La protection de certains produits nationaux à l’égard de la compétitivité internationale exige une mise en place de différents niveaux de protection. Cette protection est souvent justifiée par les décisions souveraines du pays. Les accords et traités de libre échange ratifiés par la Tunisie imposent au pays de lever totalement et graduellement les protections mises en place sachant que la Tunisie opère avec différentes formes de protection. L’agriculture, les produits de la pêche et de l’aquaculture et l’agro-industrie tunisiens restent hautement protégés. L’agriculture est donc une activité essentielle pour l’économie du pays et sa protection s’avère une nécessité. La céréaliculture et l’élevage sont les secteurs les plus protégés en Tunisie avec un taux de protection nominale pouvant atteindre 2 (le prix sur le marché national est deux fois celui du marché international), ils sont donc loin d’être concurrentiels avec les produits similaires importés, en cas d’abolition des protections opérées ceci peut entrainer la disparition totale ou partielle de ces activités (figure no 12).

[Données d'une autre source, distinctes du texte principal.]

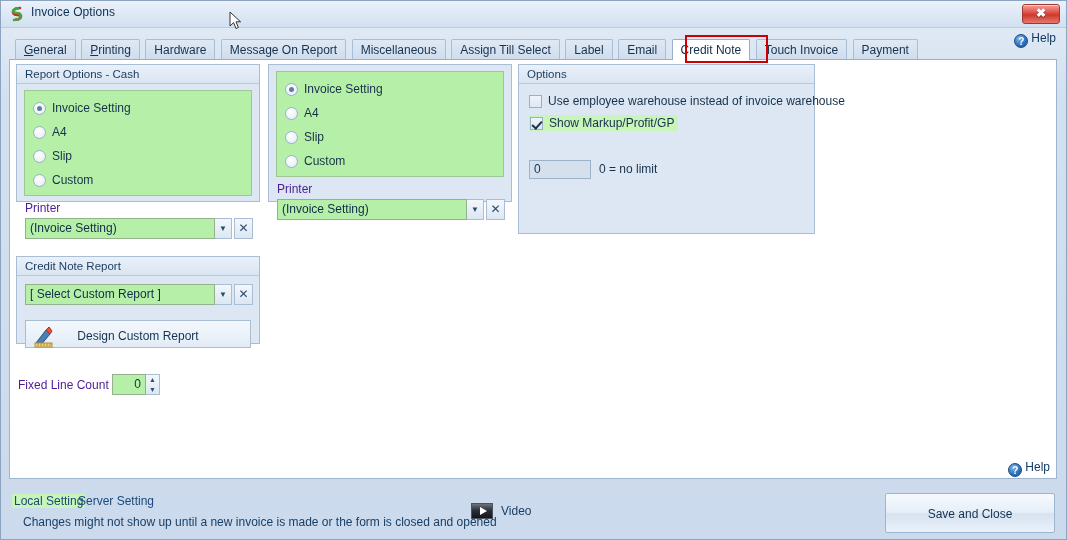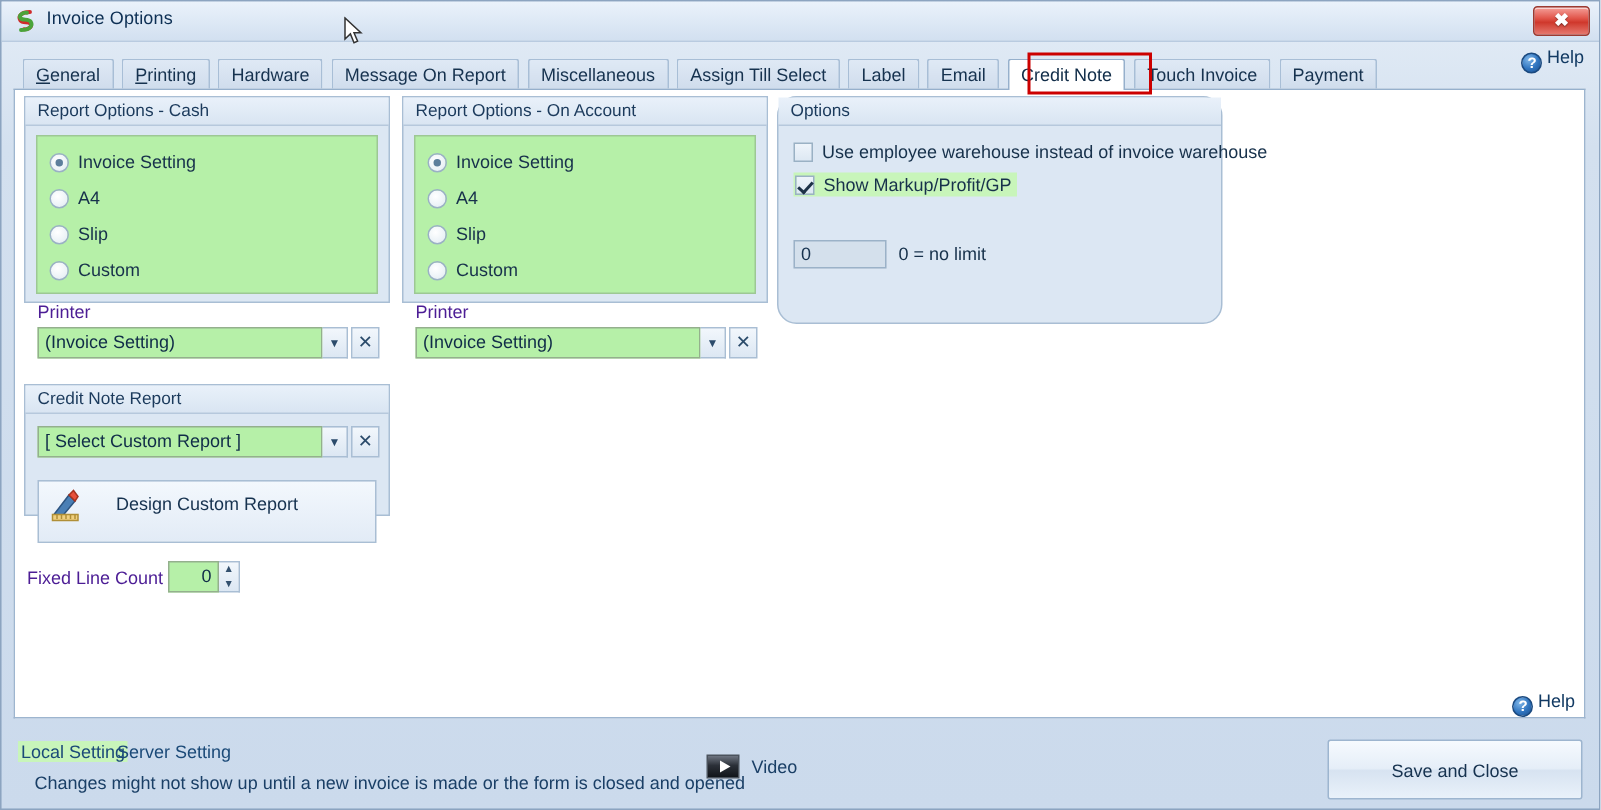--- a/index.html
+++ b/index.html
@@ -403,7 +403,6 @@
     </div>
 
     <div class="group" style="left:258px; top:4px; width:244px; height:138px;">
-      <div class="g-head">Report Options - On Account</div>
       <div class="g-body" style="height:119px;">
         <div class="radio-panel">
           <div class="radio-row" style="top:10px;">

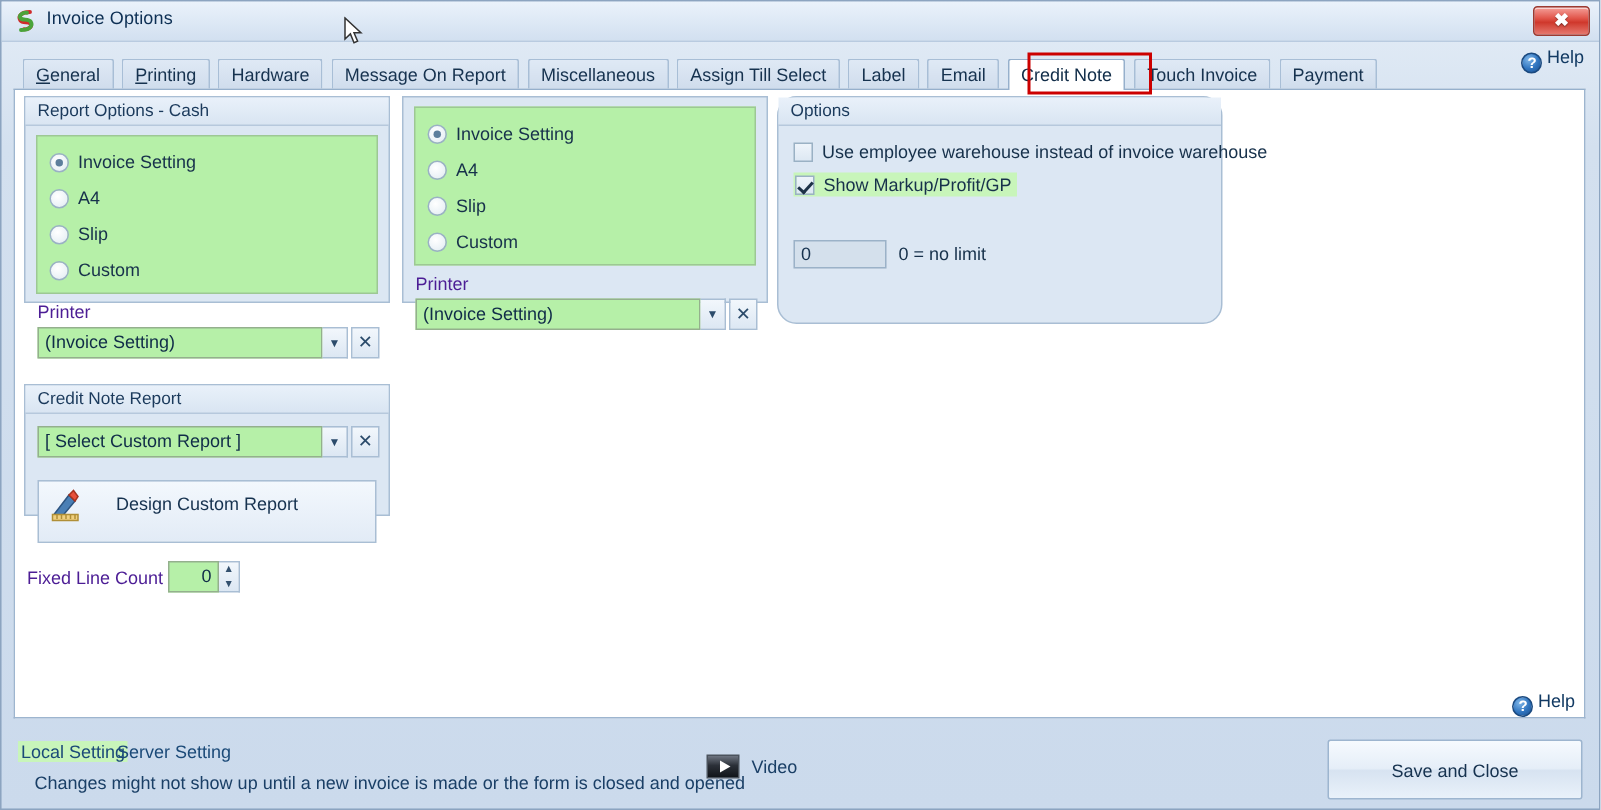--- a/index.html
+++ b/index.html
@@ -427,7 +427,7 @@
       </div>
     </div>
 
-    <div class="group" style="left:508px; top:4px; width:297px; height:152px;border-radius:13px;">
+    <div class="group" style="left:508px; top:4px; width:297px; height:170px;">
       <div class="g-head">Options</div>
       <div class="g-body" style="height:133px;">
         <div class="opt-row" style="left:10px; top:10px;">

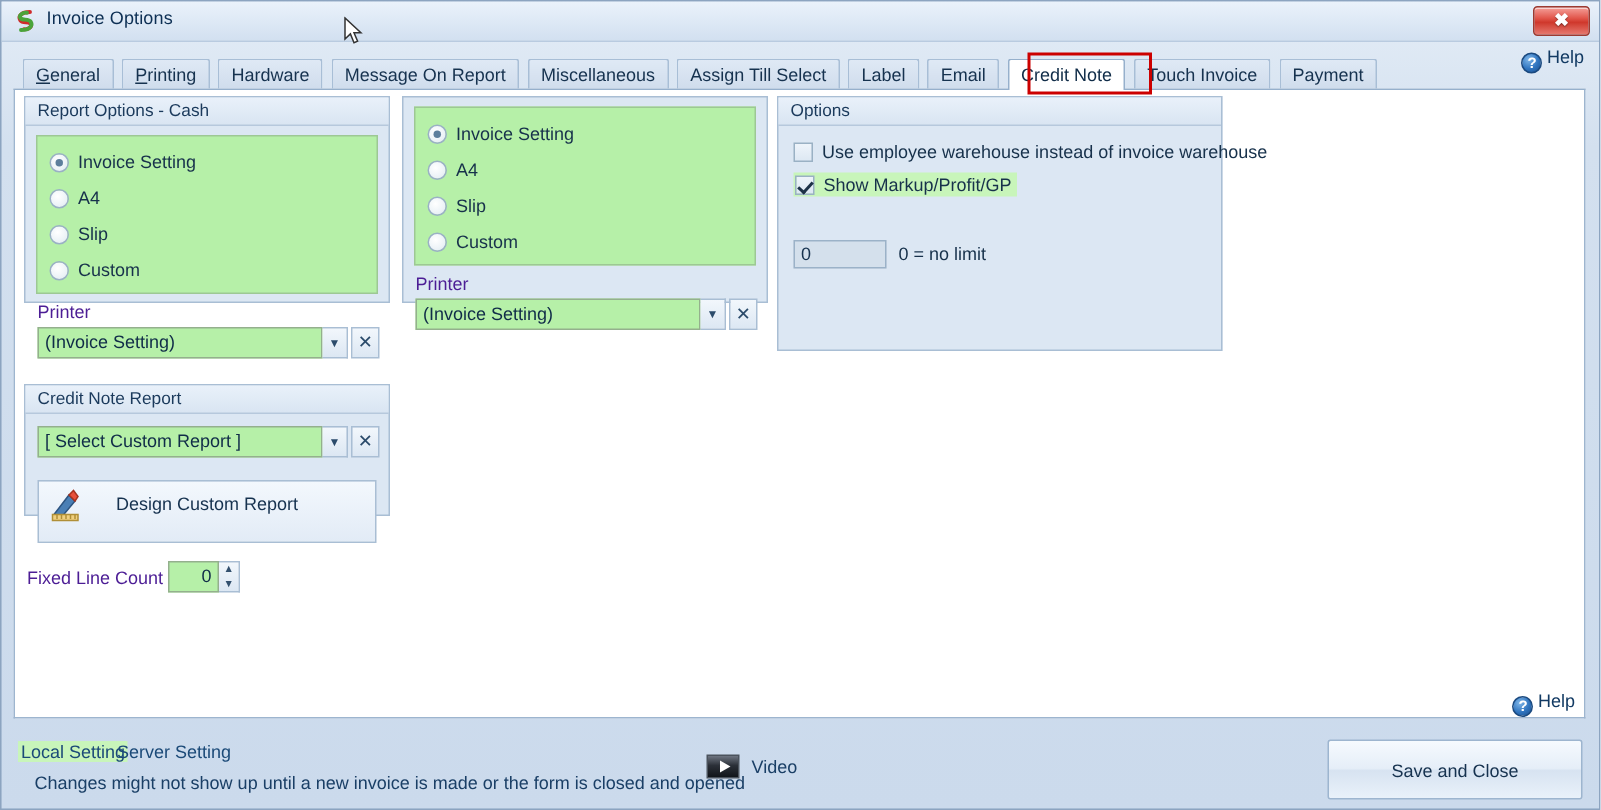--- a/index.html
+++ b/index.html
@@ -219,7 +219,7 @@
   #design-btn {
     position: absolute;
     left: 8px; top: 44px;
-    width: 226px; height: 42px;
+    width: 226px; height: 28px;
     box-sizing: border-box;
     border: 1px solid #a9bed4;
     background: linear-gradient(180deg,#f3f8fd 0%, #e2ebf6 100%);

Figure No. 12 : Taux de protection nominale des céréales, de l’arboriculture et de l’élevage
Source des données : Banque Africaine de développement 2012
Les Taux de Protection Nominale de 2007-2008, marqués par le cercle, sont les résultats de l’accroissement des prix des céréales à l’échelle mondiale. La céréaliculture tunisienne devient compétitive lorsque les prix mondiaux des céréales sont doublés ou triplés, cette activité est dépendante à la fois des conditions pluviométriques locales et des prix à l’échelle mondiale (figure 12).
Figure No. 13 : Corrélation linéaire entre les taux de protection nominale des céréales et de l’élevage
Parallèlement, les activités de l’élevage deviennent non compétitives du fait de leurs dépendances des produits céréaliers faisant partie de l’alimentation animale comme le montre la Figure No 13.
Il en découle des résultats des taux de protection nominale de la céréaliculture et de l’élevage que la sécurité alimentaire tunisienne est dépendante de facteurs extrinsèque et intrinsèque. La sécurité alimentaire tunisienne est dépendante de la pluviométrie, elle est également fonction des prix des céréales sur le marché mondiale. La production céréalière, indépendamment de la pluviométrie, n’est assurée que par une irrigation complémentaire en années sèches, cette option n’est malheureusement pas réalisable dans les conditions actuelles de disponibilité des ressources hydriques tunisiennes. Il est donc indispensable de rechercher d’autres ressources non conventionnelles telles que le dessalement et le recyclage des eaux usées traitées, par ailleurs, la protection de la ressource hydrique devra être intensifiée.